Para a estratégia reformista, onde a centralidade é a disputa das eleições burguesas, nos opomos com a estratégia socialista libertária de radicalização das lutas populares e a construção de organismos de poder do povo, forjados desde baixo, tendo como horizonte deste projeto de empoderamento do povo e acumulação de forças, a ruptura revolucionária firmada a partir do protagonismo do povo em luta.
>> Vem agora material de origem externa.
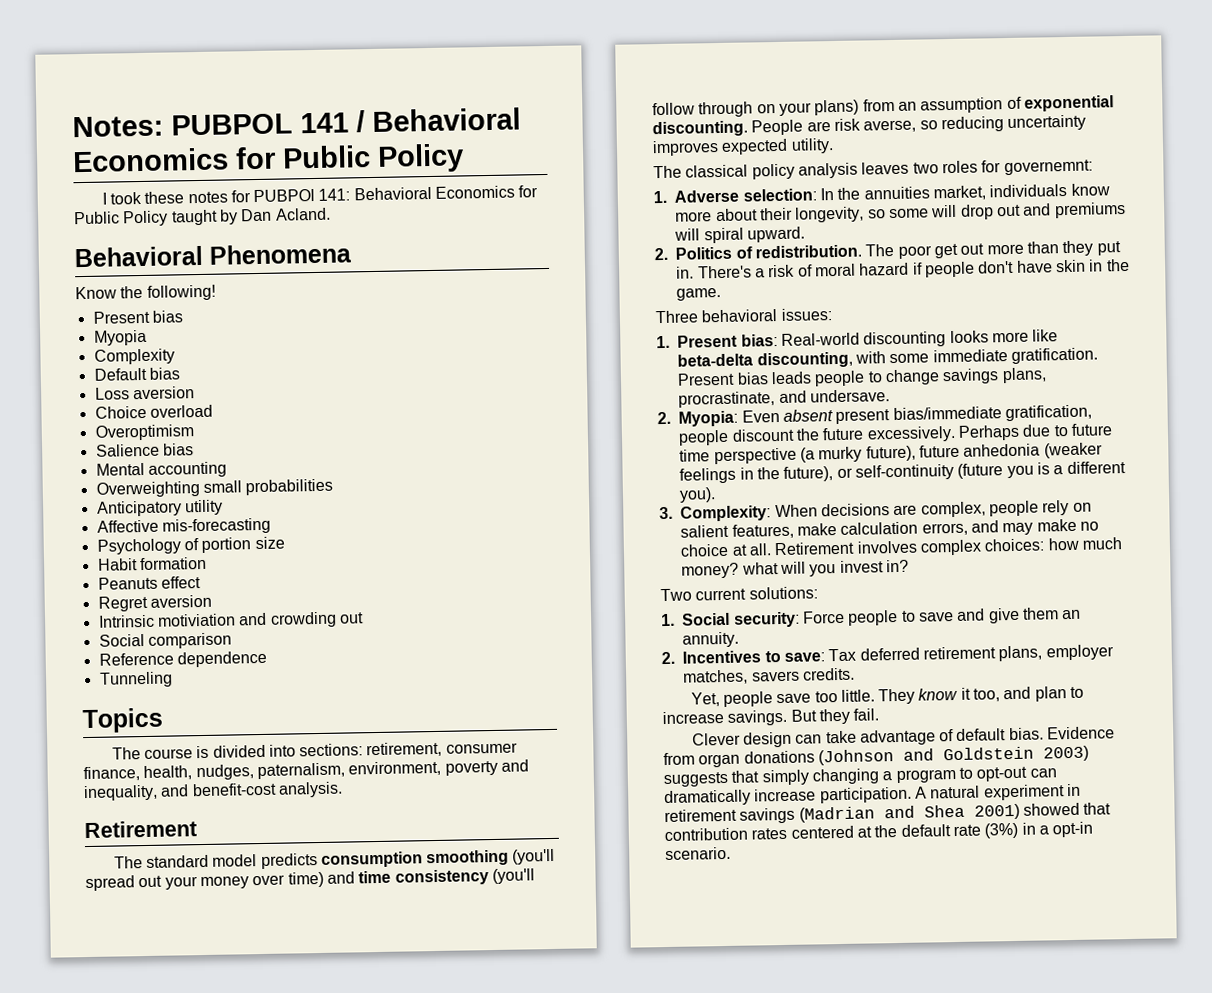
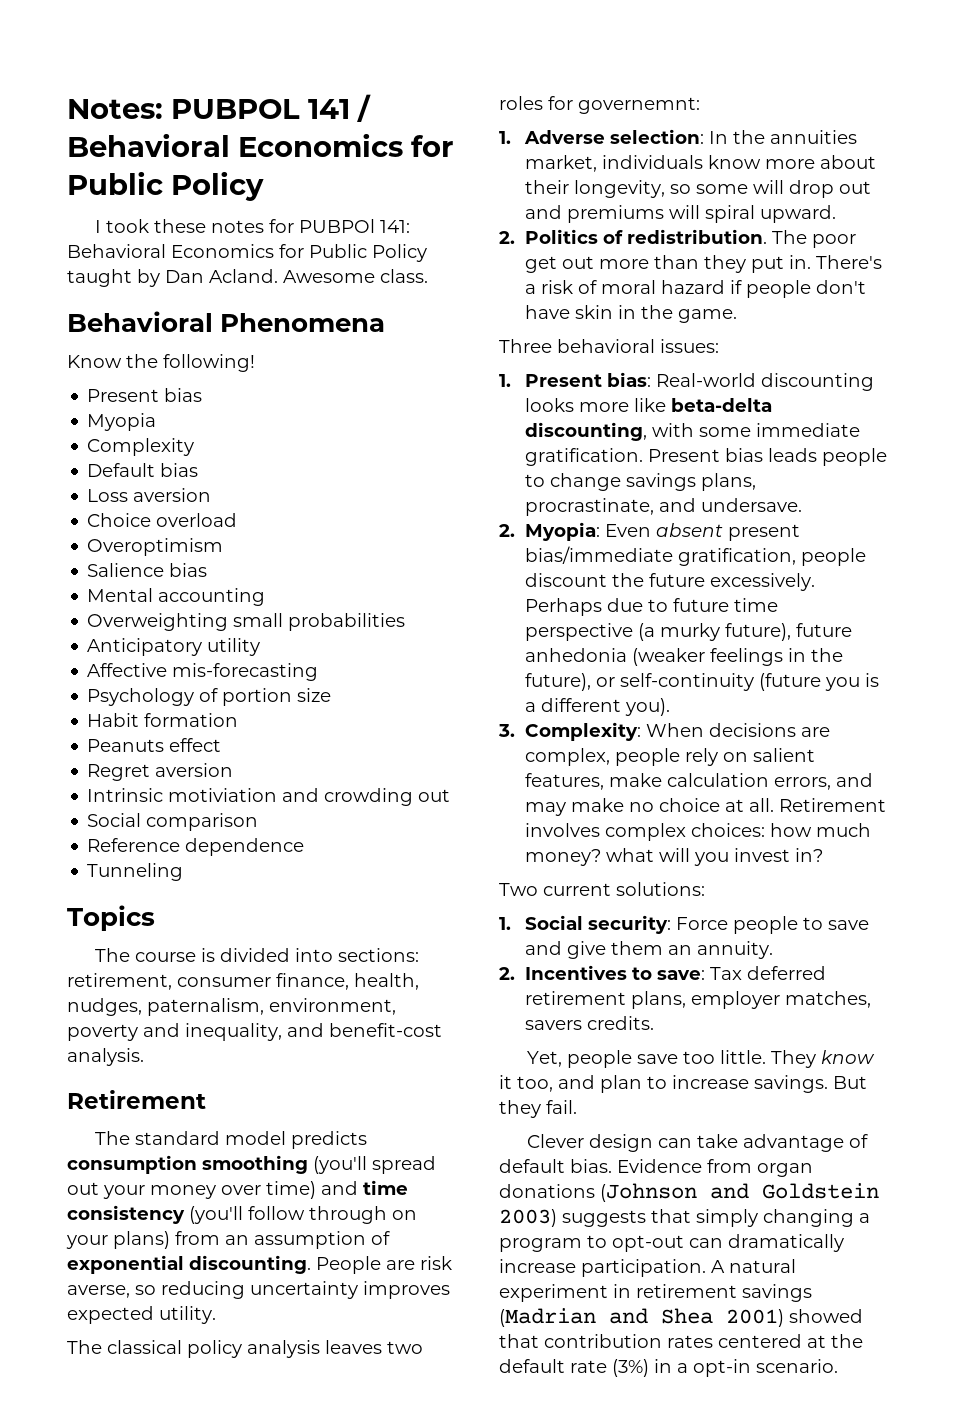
(331, 214) none -> [283,269,428,283] Awesome class.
Como votam os anarquistas?

O anarquismo (…) não tem nada contra o voto enquanto método, enquanto mecanismo para saldar questões que requerem soluções práticas, como pode ser a tomada de certos acordos (…), ou como pode ser a eleição de um delegado ou de algum representante. O realmente importante é o contexto dentro do qual se aplica o mecanismo. Os anarquistas não estão por definição contra as “eleições” como mecanismo; se nas eleições chamamos a anular o voto ou a não votar, é pelo contexto dentro do qual este voto se exerce: dentro do aparato de Estado, que desta forma valida sua dominação sobre quem se vê excluído do controle das decisões (que coincidentemente, são os mesmos que excluídos do festim dos empresários). Isto nos leva a questão de fundo: a falha está na administração do sistema? Ou é necessária sua superação revolucionária? E precisamente é este o tema central do qual as eleições burguesas nos desviam, ajudando a limpar o rosto do capitalismo.

José Antonio Gutiérrez D.

Por Vermelho e Negro, publicado no jornal Socialismo Libertário nº 18, em agosto/setembro de 2008.